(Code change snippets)
· · · · ·
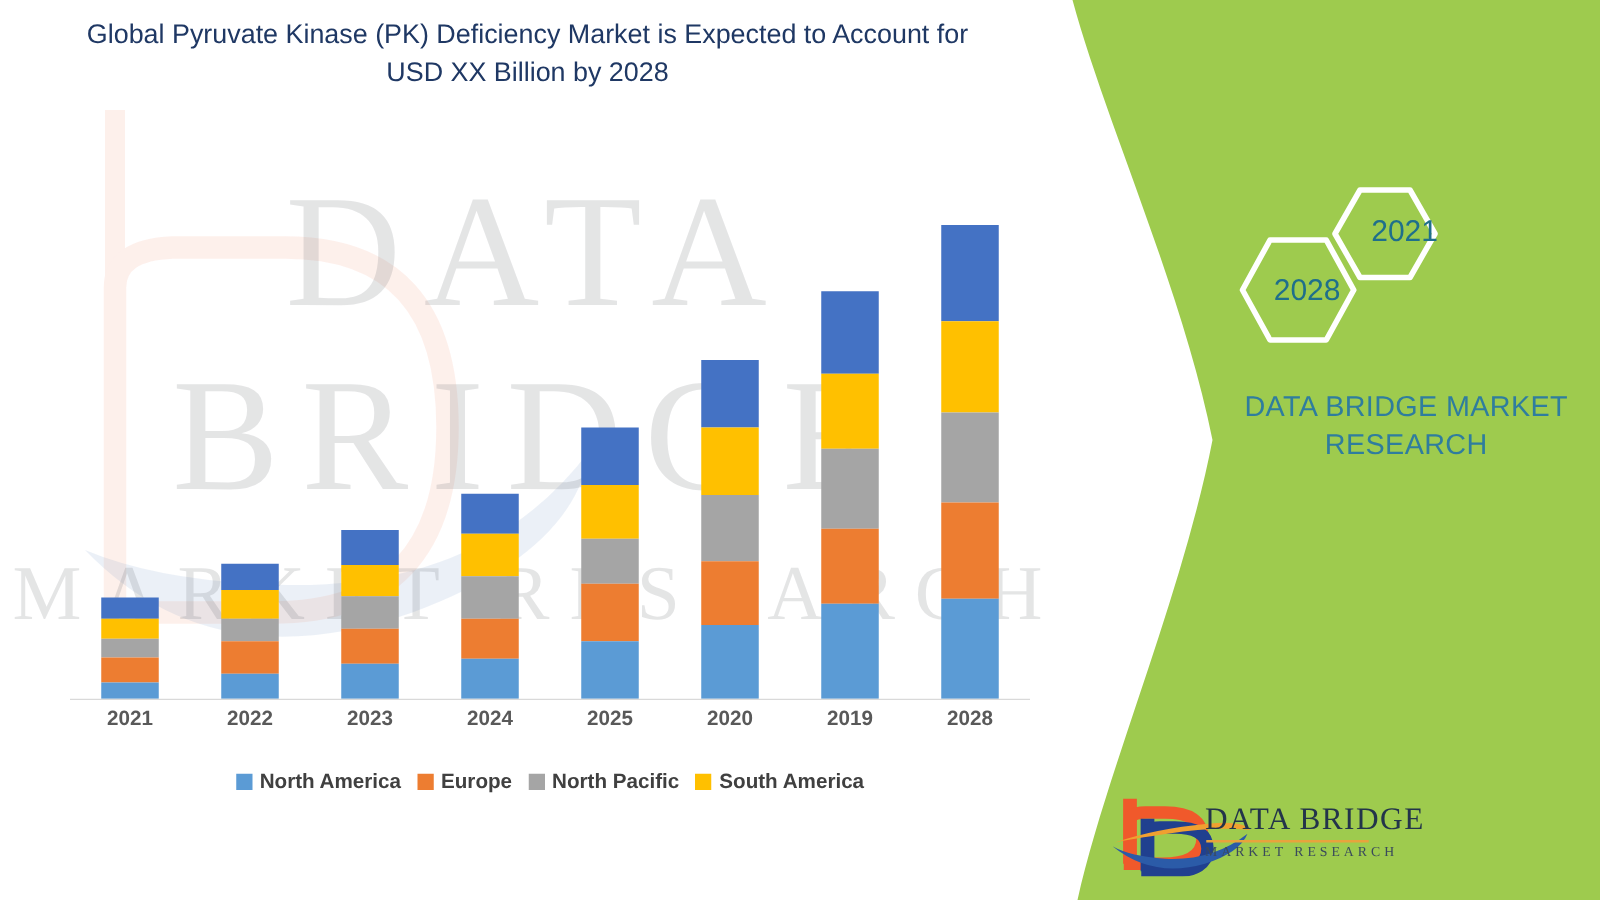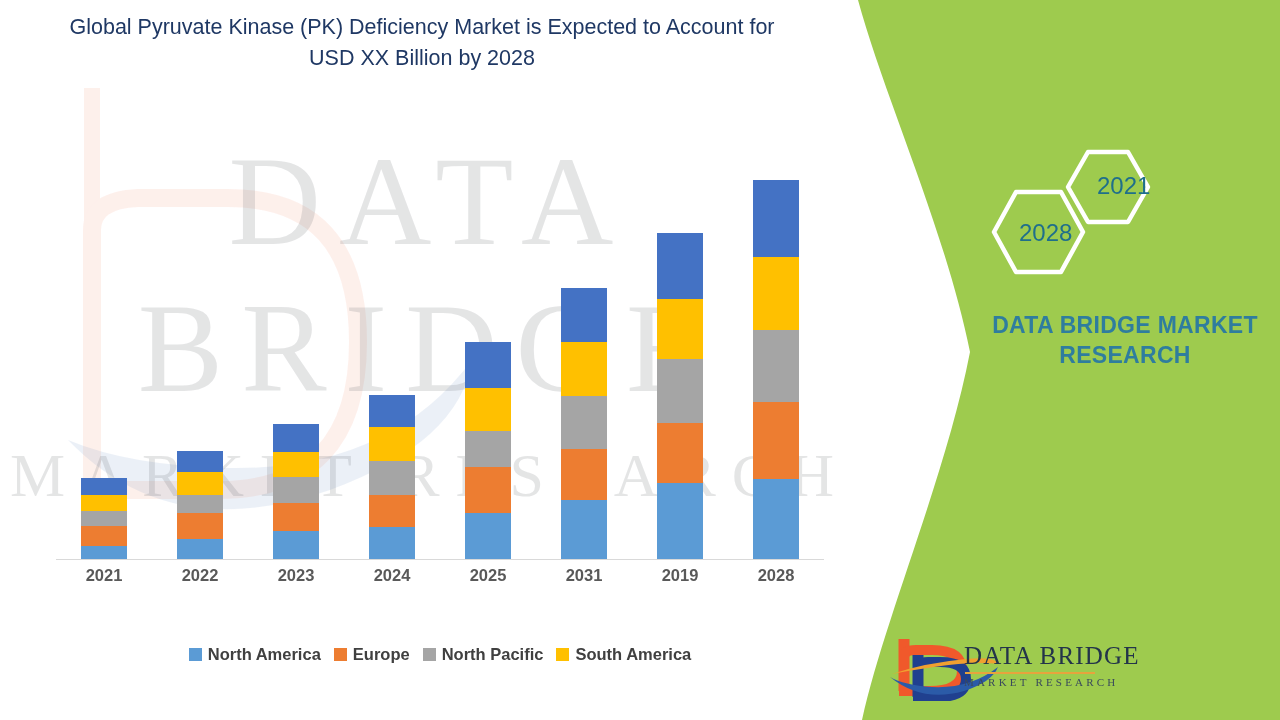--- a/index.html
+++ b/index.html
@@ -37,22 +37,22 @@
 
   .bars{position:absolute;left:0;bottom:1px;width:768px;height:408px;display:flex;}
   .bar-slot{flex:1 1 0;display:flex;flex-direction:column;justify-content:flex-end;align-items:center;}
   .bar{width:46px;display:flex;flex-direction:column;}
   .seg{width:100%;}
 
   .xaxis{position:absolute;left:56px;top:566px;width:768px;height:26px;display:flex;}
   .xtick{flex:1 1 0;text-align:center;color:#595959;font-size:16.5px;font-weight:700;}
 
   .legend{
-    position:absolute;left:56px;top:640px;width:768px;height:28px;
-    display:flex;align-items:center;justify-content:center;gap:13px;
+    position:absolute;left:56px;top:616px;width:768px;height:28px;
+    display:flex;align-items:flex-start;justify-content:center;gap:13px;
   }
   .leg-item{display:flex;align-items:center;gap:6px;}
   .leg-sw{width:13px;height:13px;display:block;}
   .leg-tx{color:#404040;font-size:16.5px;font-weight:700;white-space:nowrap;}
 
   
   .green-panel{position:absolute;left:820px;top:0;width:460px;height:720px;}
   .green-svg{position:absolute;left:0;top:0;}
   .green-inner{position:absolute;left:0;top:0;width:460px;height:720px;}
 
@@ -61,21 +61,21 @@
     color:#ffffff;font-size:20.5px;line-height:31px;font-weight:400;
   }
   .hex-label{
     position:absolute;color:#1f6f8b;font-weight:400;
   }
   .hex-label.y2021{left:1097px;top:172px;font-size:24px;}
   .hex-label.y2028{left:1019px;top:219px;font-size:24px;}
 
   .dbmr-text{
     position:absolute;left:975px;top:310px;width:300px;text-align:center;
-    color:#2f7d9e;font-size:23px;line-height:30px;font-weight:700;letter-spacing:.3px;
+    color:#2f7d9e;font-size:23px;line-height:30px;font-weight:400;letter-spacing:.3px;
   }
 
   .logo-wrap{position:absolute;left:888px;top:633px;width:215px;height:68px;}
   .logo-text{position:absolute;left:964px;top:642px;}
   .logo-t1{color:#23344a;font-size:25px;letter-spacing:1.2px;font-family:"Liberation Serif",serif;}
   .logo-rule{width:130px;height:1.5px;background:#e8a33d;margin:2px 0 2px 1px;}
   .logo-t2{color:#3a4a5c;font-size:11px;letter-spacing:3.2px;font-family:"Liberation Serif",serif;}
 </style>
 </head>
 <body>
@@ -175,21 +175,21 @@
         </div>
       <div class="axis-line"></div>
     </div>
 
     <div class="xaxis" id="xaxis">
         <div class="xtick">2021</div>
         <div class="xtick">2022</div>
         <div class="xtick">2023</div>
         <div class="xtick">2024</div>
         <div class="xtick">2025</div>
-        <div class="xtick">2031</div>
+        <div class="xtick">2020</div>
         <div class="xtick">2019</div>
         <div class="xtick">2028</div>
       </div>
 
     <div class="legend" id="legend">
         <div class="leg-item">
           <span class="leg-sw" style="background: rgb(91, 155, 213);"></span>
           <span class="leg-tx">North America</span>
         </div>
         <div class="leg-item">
· · · · ·
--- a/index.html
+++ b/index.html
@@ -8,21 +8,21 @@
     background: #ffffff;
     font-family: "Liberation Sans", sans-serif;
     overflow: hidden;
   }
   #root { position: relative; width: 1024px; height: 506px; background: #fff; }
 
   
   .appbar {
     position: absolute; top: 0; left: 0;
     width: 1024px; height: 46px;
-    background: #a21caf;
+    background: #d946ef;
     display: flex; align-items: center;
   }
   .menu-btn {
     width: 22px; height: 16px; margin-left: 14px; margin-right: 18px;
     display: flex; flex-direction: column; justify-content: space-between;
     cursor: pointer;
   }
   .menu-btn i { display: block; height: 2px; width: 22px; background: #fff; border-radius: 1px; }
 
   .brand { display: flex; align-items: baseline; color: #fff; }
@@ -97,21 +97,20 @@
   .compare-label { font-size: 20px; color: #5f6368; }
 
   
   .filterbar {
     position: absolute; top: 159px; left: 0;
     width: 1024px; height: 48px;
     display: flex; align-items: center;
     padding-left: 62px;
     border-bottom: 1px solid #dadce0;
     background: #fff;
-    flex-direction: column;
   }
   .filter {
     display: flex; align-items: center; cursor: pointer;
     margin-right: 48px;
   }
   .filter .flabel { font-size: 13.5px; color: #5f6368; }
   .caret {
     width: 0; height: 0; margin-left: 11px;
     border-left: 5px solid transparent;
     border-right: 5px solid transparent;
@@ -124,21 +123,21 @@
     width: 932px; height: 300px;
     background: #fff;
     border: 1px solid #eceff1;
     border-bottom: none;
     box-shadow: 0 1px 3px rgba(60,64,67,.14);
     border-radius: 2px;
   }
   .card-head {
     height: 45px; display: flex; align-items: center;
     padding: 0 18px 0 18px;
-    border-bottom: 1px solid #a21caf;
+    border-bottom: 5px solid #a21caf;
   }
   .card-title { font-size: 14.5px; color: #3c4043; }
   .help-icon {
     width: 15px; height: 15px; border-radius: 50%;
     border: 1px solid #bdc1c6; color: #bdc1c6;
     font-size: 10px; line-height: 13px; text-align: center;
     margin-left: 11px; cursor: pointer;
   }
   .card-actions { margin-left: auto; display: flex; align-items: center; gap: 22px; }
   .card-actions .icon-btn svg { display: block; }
· · · · ·
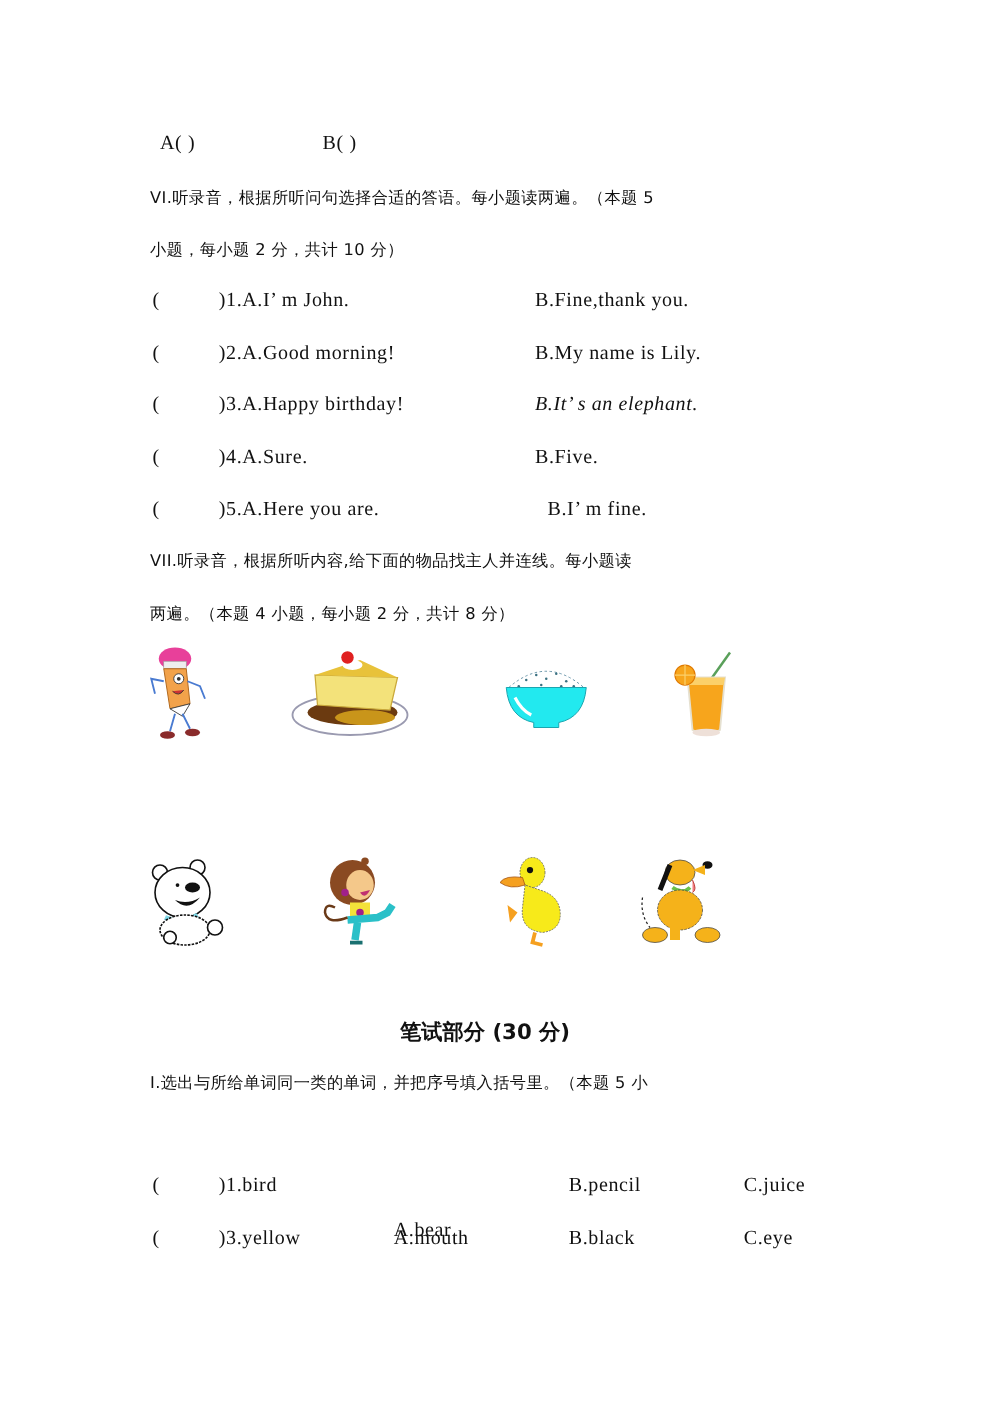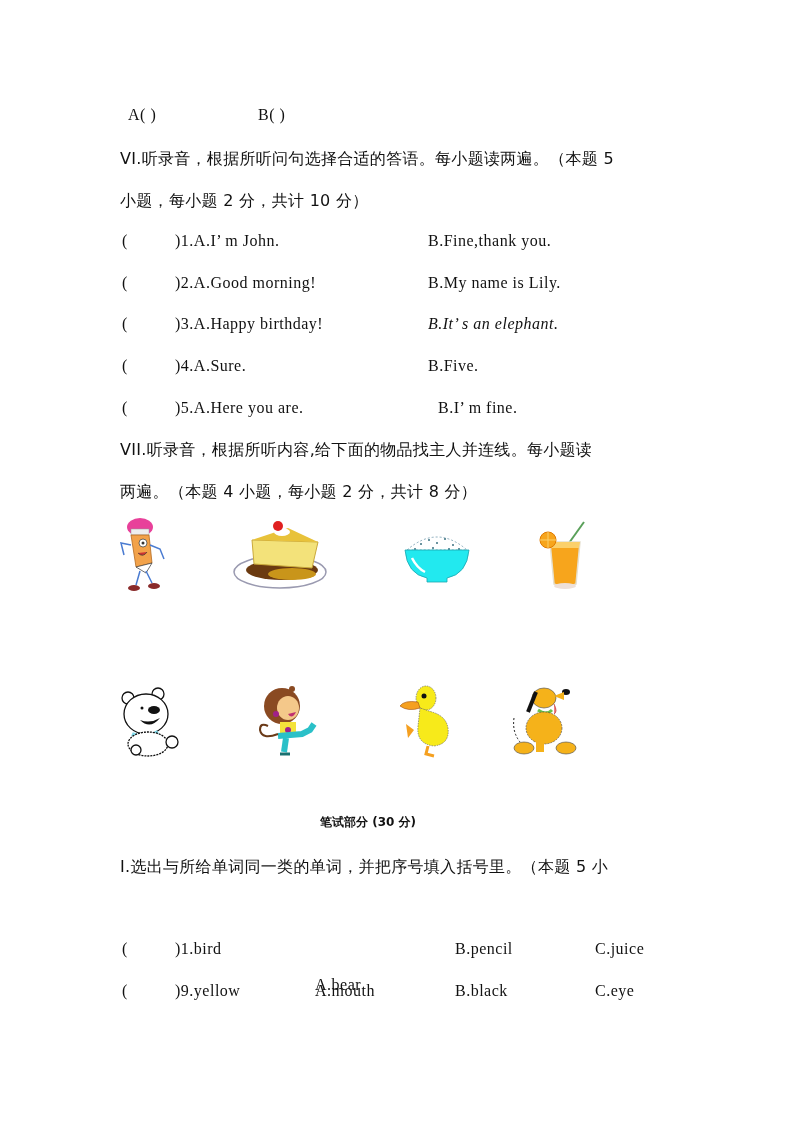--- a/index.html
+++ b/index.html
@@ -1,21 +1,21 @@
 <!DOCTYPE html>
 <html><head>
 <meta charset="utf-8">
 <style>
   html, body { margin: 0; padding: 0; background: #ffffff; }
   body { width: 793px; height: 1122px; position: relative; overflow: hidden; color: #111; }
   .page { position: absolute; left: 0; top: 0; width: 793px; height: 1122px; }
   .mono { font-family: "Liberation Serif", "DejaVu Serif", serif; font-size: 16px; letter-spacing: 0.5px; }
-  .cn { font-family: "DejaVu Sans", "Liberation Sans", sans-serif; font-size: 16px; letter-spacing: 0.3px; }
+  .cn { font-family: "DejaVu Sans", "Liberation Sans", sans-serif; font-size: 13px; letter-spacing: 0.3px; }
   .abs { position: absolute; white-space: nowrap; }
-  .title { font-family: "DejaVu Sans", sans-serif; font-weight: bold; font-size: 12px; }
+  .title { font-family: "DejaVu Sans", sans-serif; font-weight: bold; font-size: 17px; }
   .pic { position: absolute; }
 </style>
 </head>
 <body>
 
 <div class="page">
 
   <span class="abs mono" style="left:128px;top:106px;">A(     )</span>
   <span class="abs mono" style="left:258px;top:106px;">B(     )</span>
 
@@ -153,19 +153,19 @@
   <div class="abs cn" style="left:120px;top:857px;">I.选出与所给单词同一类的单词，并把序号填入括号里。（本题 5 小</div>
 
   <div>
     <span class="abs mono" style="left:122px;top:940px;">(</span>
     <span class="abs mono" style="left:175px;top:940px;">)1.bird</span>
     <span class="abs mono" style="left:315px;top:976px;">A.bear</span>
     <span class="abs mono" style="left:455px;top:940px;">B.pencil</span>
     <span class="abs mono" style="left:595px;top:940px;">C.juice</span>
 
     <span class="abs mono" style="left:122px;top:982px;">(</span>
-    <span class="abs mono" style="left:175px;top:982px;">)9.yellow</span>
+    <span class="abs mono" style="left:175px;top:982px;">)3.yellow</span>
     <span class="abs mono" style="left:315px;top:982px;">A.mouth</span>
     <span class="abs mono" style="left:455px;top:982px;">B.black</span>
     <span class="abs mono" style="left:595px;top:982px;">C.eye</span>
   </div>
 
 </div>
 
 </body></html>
· · · · ·
■ WHAT YOU NEED TO DO ■
Would you copy all lines in the records where the string "white" appears?

■ TASK RESULT ■
   .leg-tx{color:#404040;font-size:16.5px;font-weight:700;white-space:nowrap;}
   .abs { position: absolute; white-space: nowrap; }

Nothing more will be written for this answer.